Unos instantes después, Lorrain estaba despierto. Comprendió inmediatamente.
—No he visto a nadie —repitió Saskia Arndt, lívida—. ¡Es ridículo! Estaba durmiendo…
Las patrullas se desplegaron. Pero los gendarmes no esperaban encontrar nada. Pietri regresó al cabo de una hora, soñoliento y con aire de fastidio.
—No quisiera molestar a nadie, inspector —dijo—. Pero su amigo americano ha debido ver un chacal… o un ave de rapiña. De noche suelen merodear por estos alrededores.
A las cinco de la mañana estaban de nuevo en pie. La Defensa nacional acababa de transmitir un mensaje por radio y Marchand había advertido inmediatamente a Lorrain. Éste le entregó el texto mecanografiado a Marston sin pronunciar una sola palabra.
«Comité de enlace HCEA y DN, con ampliación al ministerio de los Ejércitos, al centro de las armas especiales y al grupo mixto de preparación de las pruebas, a elementos militares del centro sahariana de las armas especiales y a jefe del centro:
»Felicitamos al técnico Barranger por haberse prestado voluntario. Desencebamiento oficialmente confirmado.»
—¿Se ha deshinchado Milicci? —preguntó Lorrain, dirigiéndose a Marchand.

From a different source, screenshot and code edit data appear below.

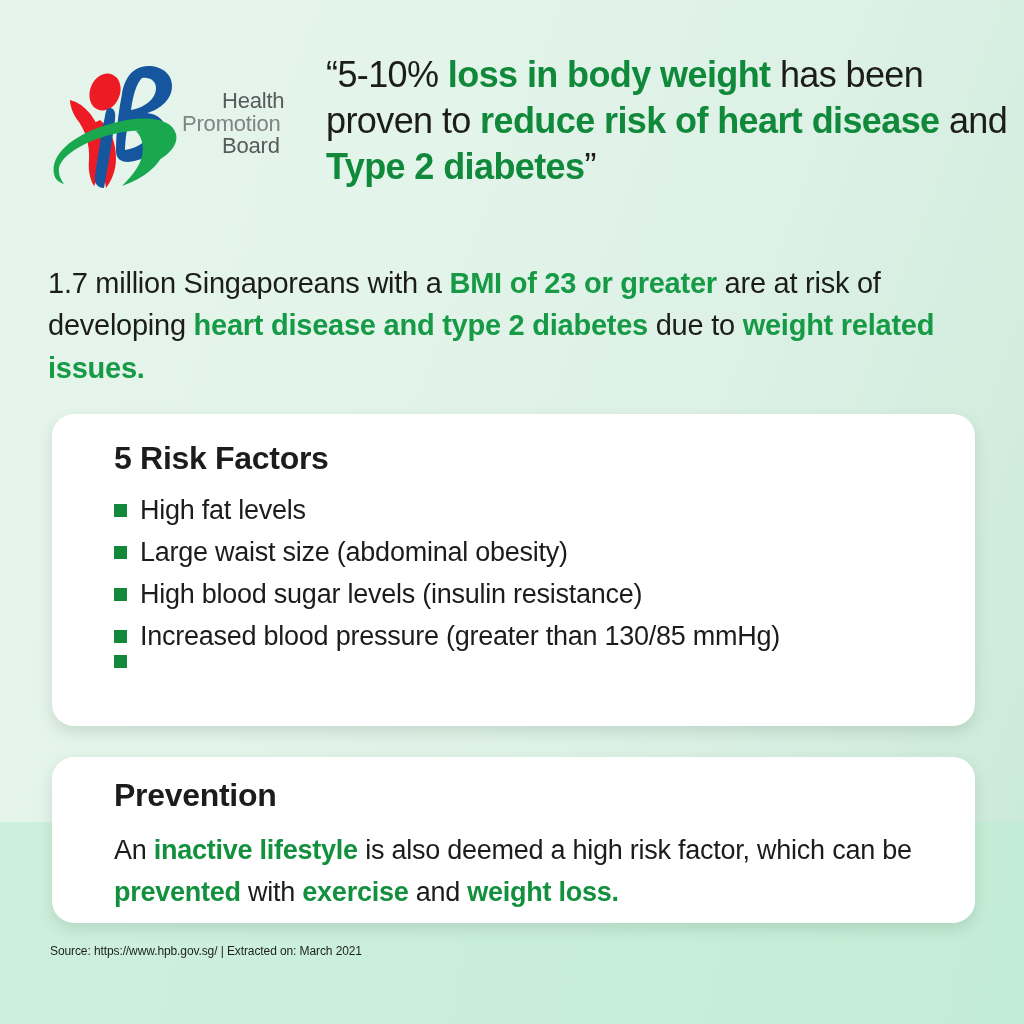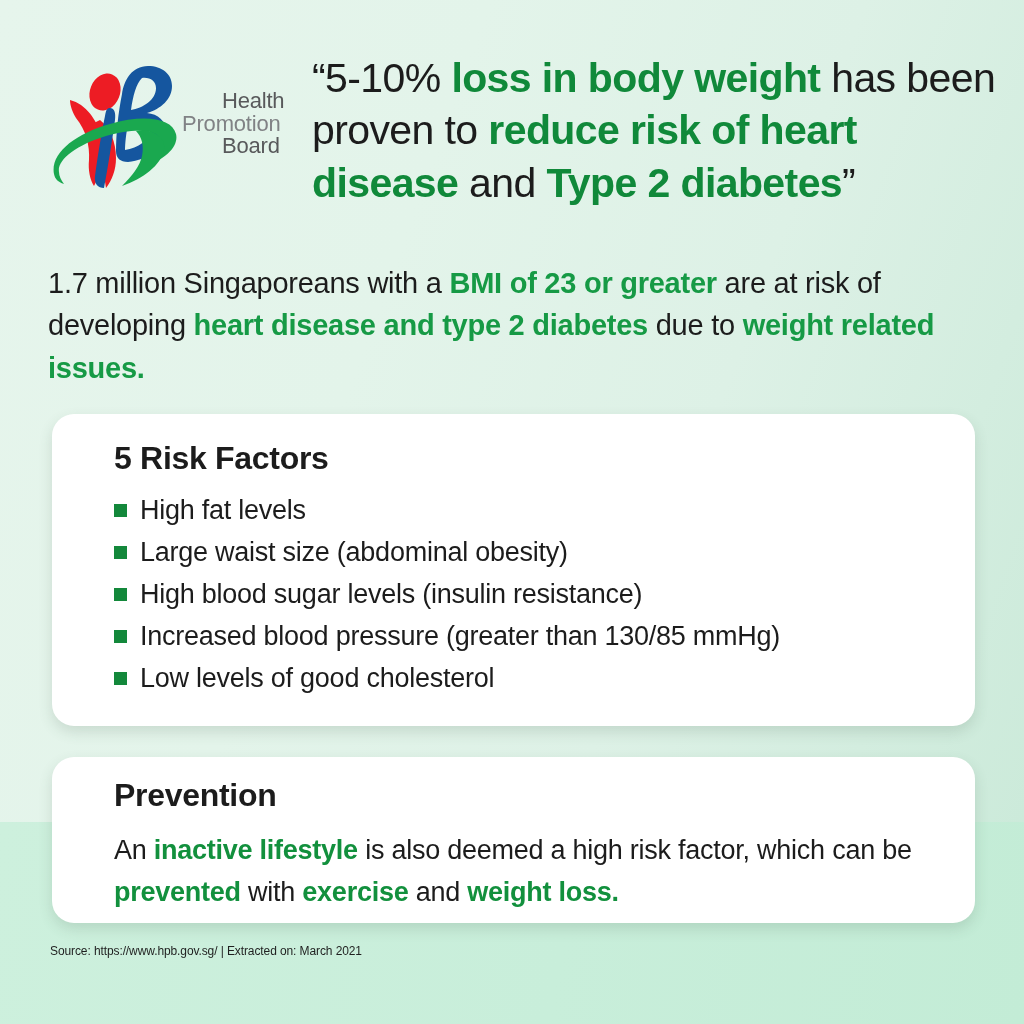--- a/index.html
+++ b/index.html
@@ -71,10 +71,10 @@
 
   .headline {
     position: absolute;
-    left: 312px;
+    left: 326px;
     top: 0px;
     width: 690px;
-    font-size: 41px;
+    font-size: 36px;
     line-height: 1.28;
     color: #1c1c1c;
     letter-spacing: -0.6px;

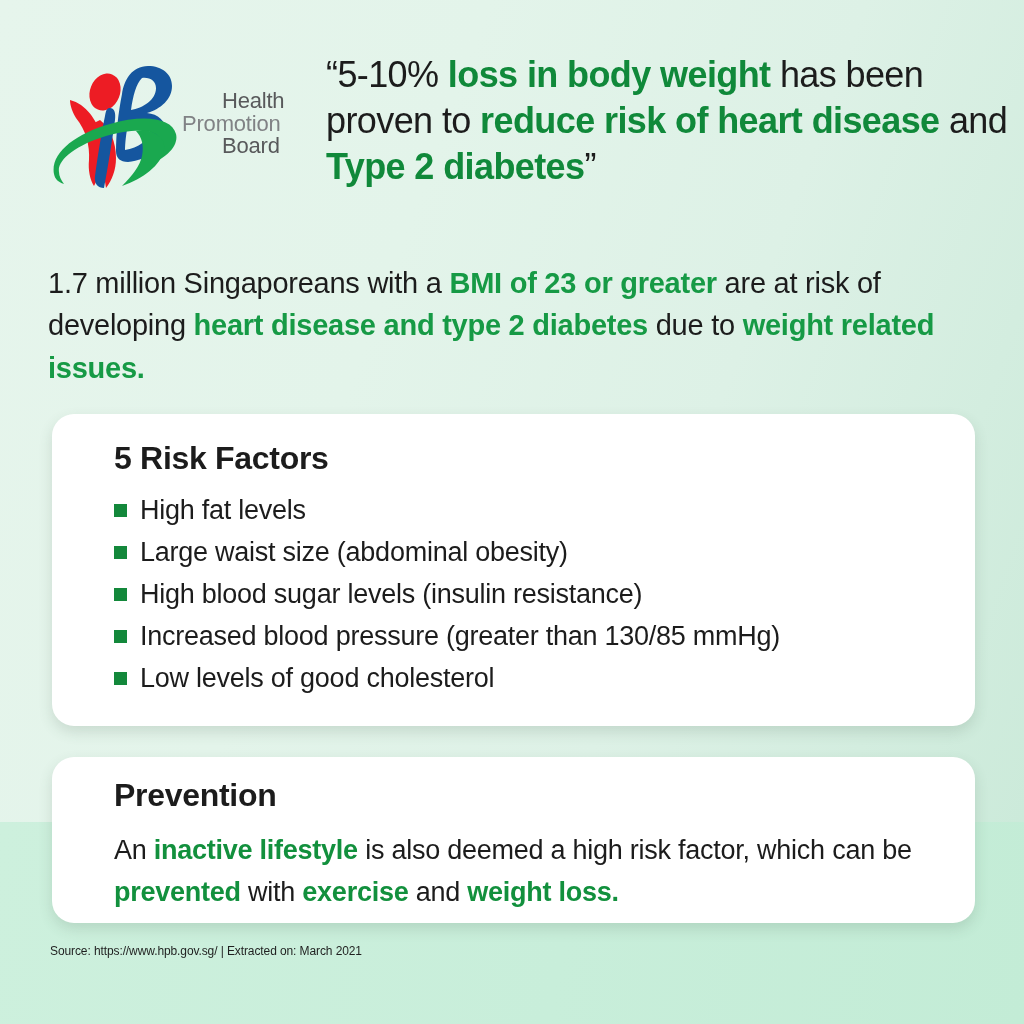--- a/index.html
+++ b/index.html
@@ -221,7 +221,6 @@
         </li>
         <li>
           <span class="bullet-sq"></span>
-          <span>Low levels of good cholesterol</span>
         </li>
       </ul>
   </div>

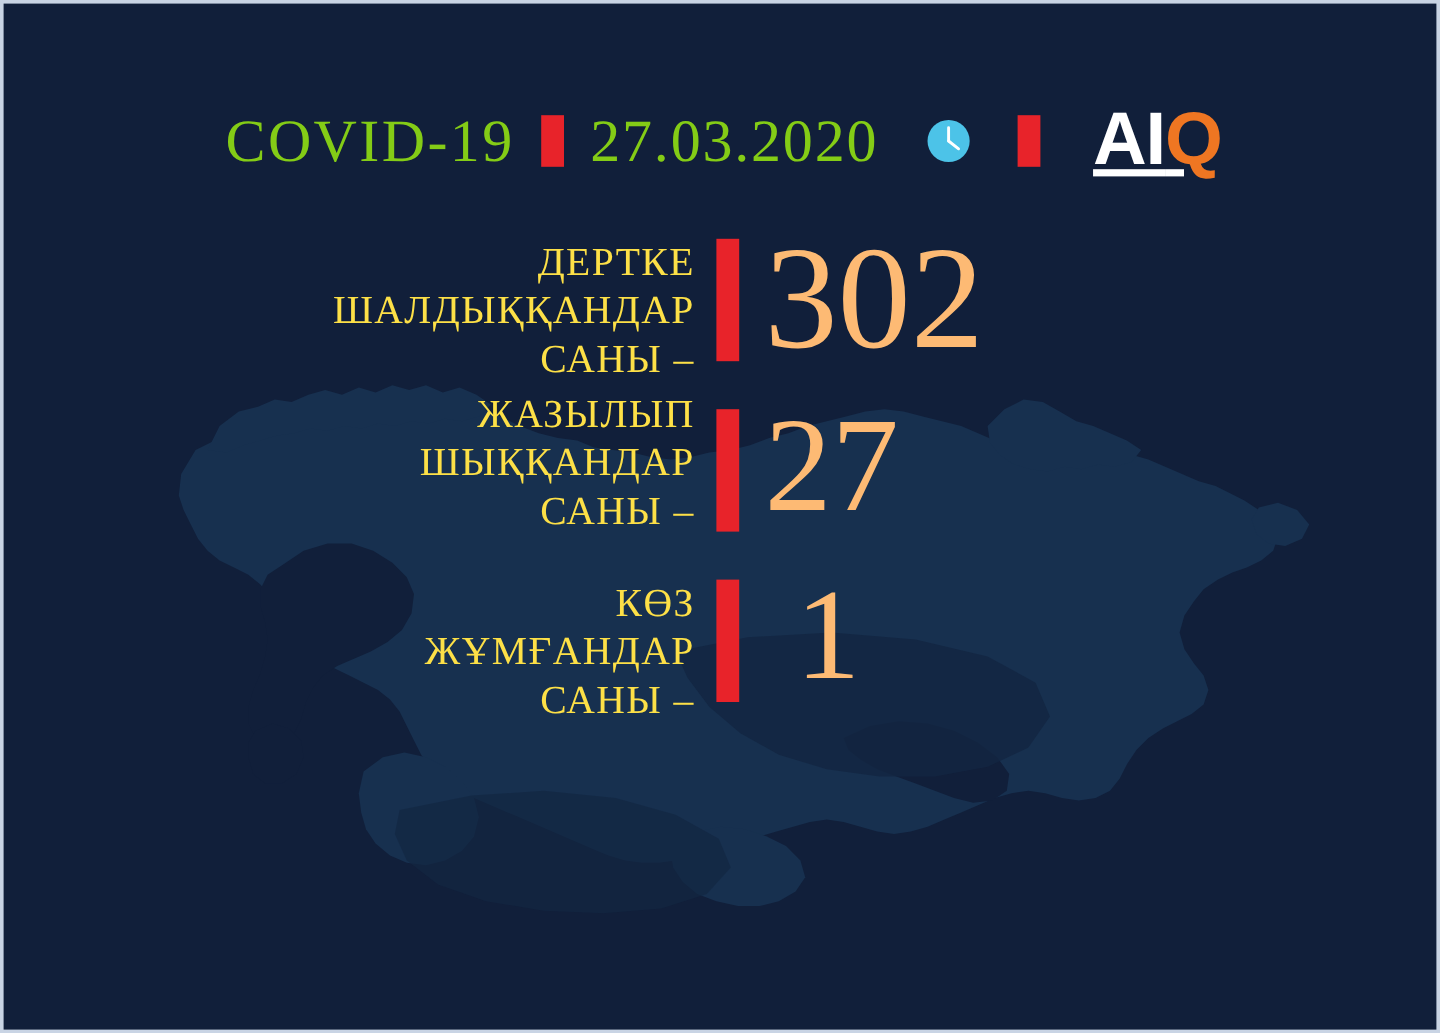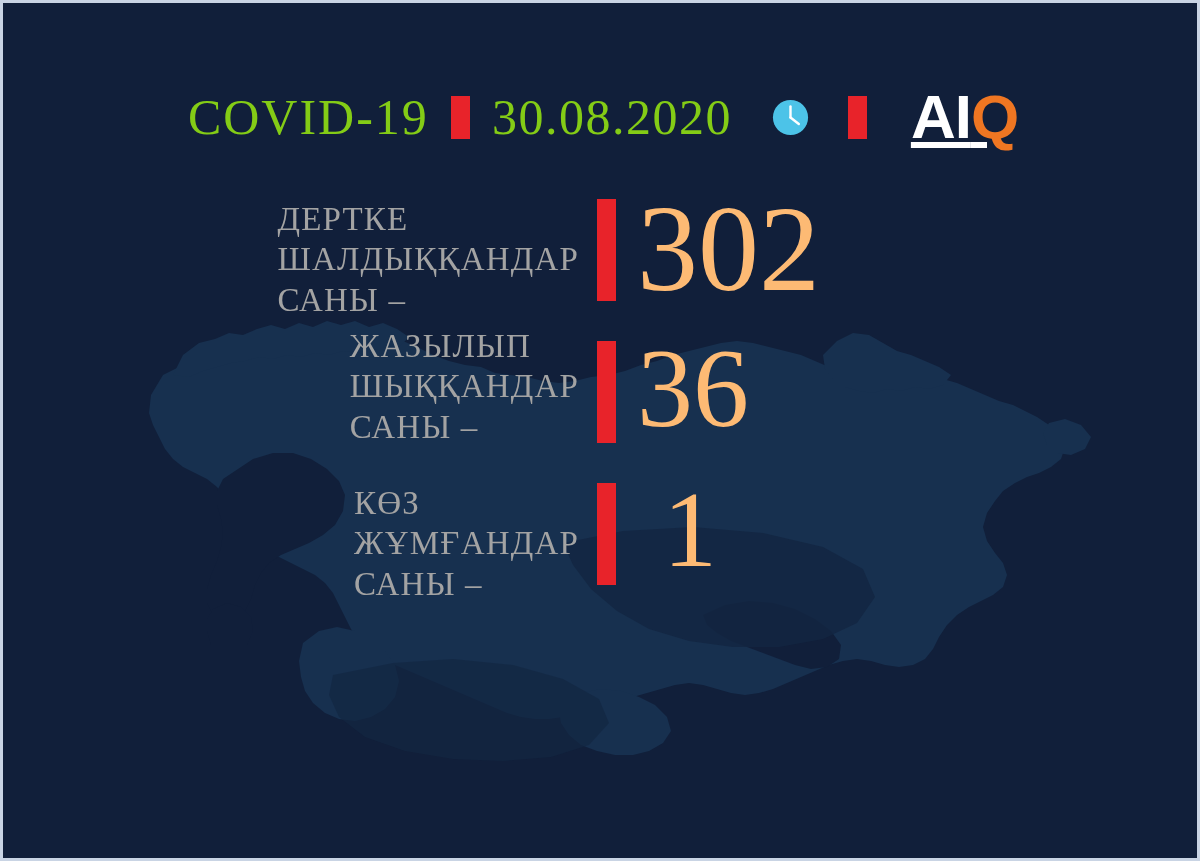--- a/index.html
+++ b/index.html
@@ -197,7 +197,7 @@
 
     <span class="red-sep"></span>
 
-    <span class="hdr-text" id="date-label">30.08.2020</span>
+    <span class="hdr-text" id="date-label">27.03.2020</span>
 
     <svg id="clock-icon" viewBox="0 0 40 40" style="margin-left:40px;">
       <circle cx="20" cy="20" r="19" fill="#4cc3e8"></circle>

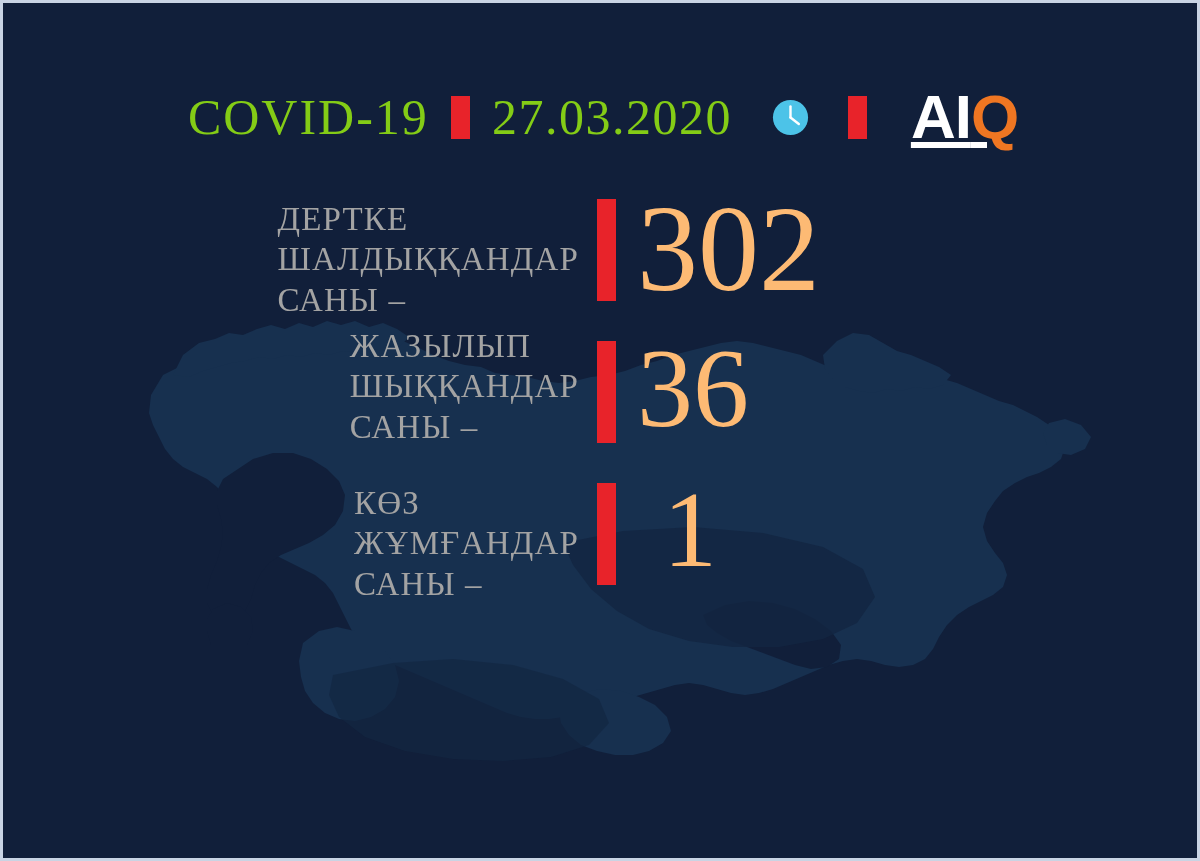--- a/index.html
+++ b/index.html
@@ -69,7 +69,8 @@
   .stat-label{
     position:absolute;
     right:624px;
-    color:#a3a3a3;
+    text-align:right;
+    color:#fde047;
     font-size:33px;
     line-height:1.22;
     letter-spacing:1.2px;

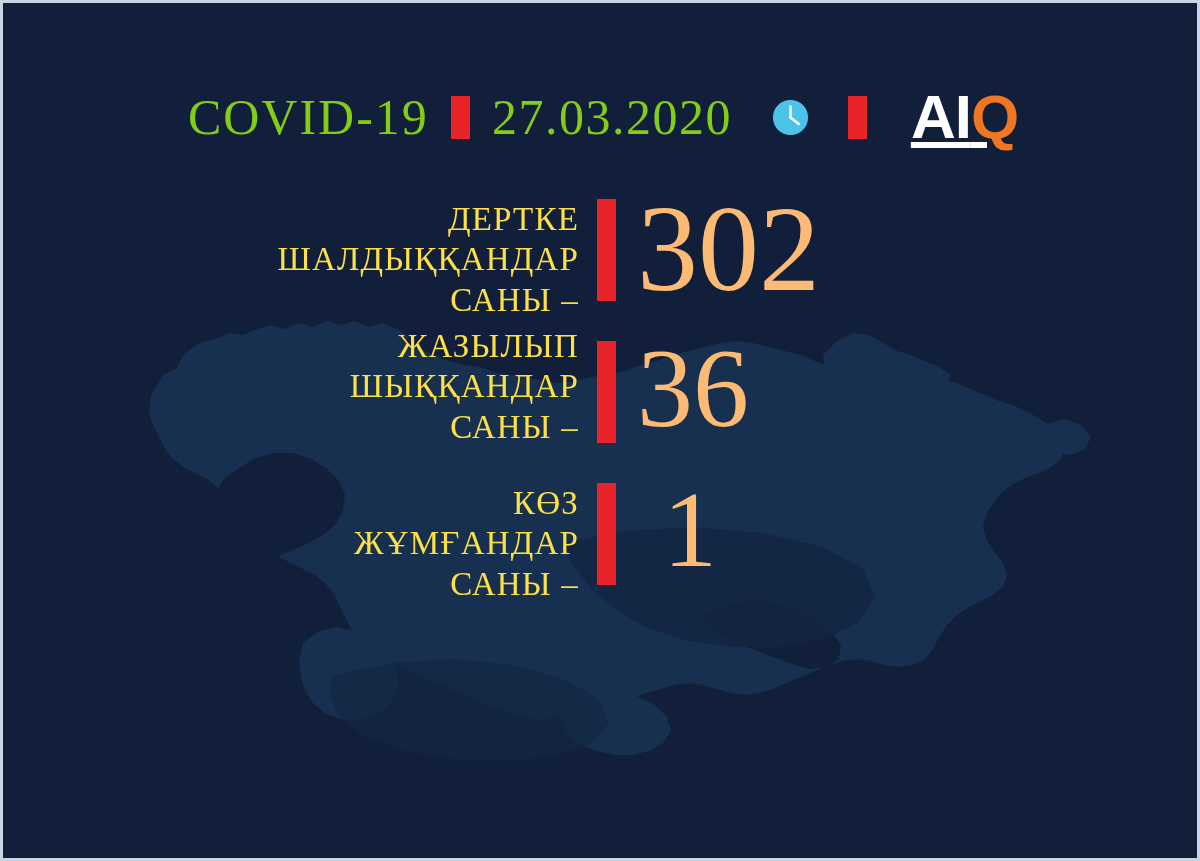--- a/index.html
+++ b/index.html
@@ -230,7 +230,7 @@
 ШЫҚҚАНДАР
 САНЫ –</div>
       <div class="stat-bar"></div>
-      <div class="stat-value">36</div>
+      <div class="stat-value">27</div>
     </div>
 
     <div class="stat-row" id="row-deaths">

—No —dijo el capitán de la seguridad con aire grave—. Por el contrario, ha insistido hasta el último momento en querer entrar en el túnel. Pero Faure y Charmon han apoyado la candidatura de Barranger cerca del ministro y del alto comisariado. Debido, al parecer, a su conocimiento más profundo del sistema de cebo en contacto con la bomba.
—Es un tipo valiente —dijo Dex, con aire pensativo.
McLiffeal llegó, parpadeando. Les vio en slip, y comprendió.
—¿Es para hoy?
Dex apartó un visillo y todos se inmovilizaron, vueltos hacia la ventana. Iluminados por los proyectores, unos soldados subían ya por las escaleras metálicas pegadas al flanco de la montaña; iban atados con cuerdas, subían material.
—Van a limpiar la abertura del túnel —dijo Marchand—. Barranger entrará al amanecer.